◆ YOUR ASSIGNMENT ◆
Would you please retype, exactly, the lines of the listing below between the line with "[951,498,995,512] orignal ->" and the line with "[108,1610,161,1624] analysis ->", inclusive?

◆ EXERCISE DATA ◆

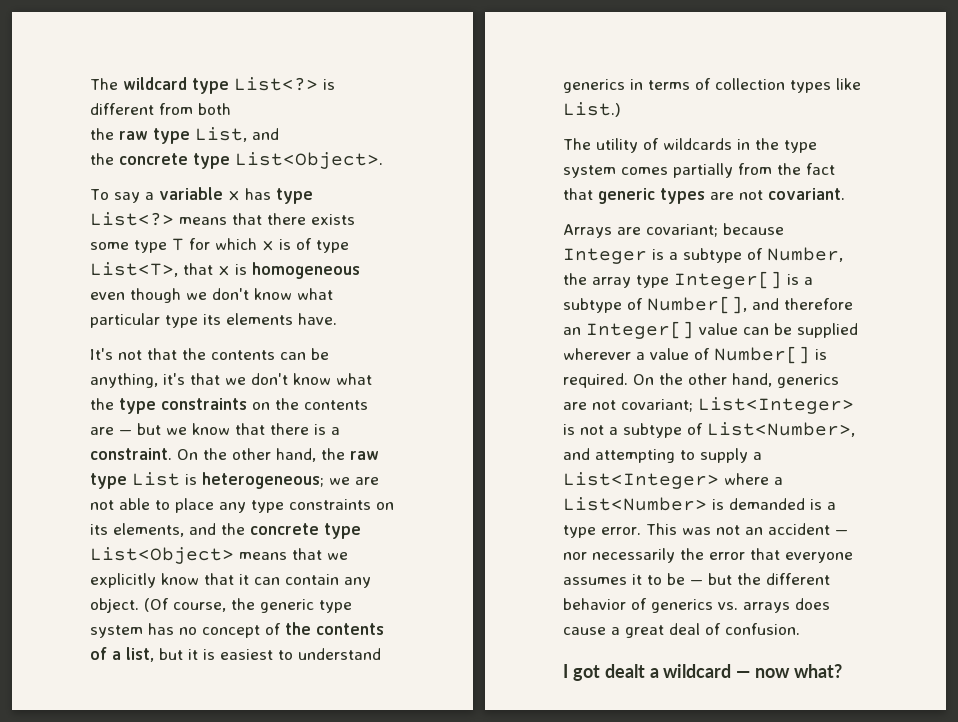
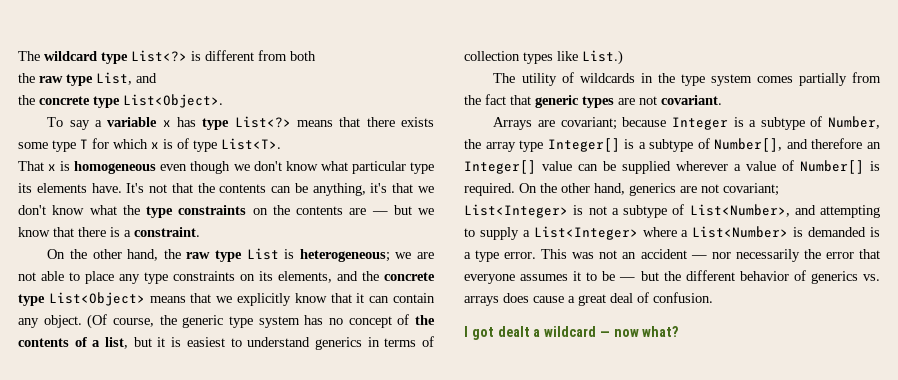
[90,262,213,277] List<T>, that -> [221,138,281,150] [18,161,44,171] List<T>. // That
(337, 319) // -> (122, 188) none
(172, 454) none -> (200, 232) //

---

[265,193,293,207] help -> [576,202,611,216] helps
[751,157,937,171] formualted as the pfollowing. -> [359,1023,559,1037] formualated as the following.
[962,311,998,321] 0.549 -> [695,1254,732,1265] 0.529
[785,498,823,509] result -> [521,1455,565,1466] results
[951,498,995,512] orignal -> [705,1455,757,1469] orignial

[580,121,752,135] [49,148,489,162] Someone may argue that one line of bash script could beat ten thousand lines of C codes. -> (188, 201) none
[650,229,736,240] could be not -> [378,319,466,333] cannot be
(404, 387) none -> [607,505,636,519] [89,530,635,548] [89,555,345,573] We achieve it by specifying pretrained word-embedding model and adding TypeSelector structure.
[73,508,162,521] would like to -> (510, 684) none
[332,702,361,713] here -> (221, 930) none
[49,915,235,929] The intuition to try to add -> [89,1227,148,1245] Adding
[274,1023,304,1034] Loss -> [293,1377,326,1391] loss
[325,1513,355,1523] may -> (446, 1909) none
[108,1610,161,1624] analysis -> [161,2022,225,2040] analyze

◆ EXERCISE SOLUTION ◆
[951,498,995,512] orignal -> [705,1455,757,1469] orignial

[580,121,752,135] [49,148,489,162] Someone may argue that one line of bash script could beat ten thousand lines of C codes. -> (188, 201) none
[650,229,736,240] could be not -> [378,319,466,333] cannot be
(404, 387) none -> [607,505,636,519] [89,530,635,548] [89,555,345,573] We achieve it by specifying pretrained word-embedding model and adding TypeSelector structure.
[73,508,162,521] would like to -> (510, 684) none
[332,702,361,713] here -> (221, 930) none
[49,915,235,929] The intuition to try to add -> [89,1227,148,1245] Adding
[274,1023,304,1034] Loss -> [293,1377,326,1391] loss
[325,1513,355,1523] may -> (446, 1909) none
[108,1610,161,1624] analysis -> [161,2022,225,2040] analyze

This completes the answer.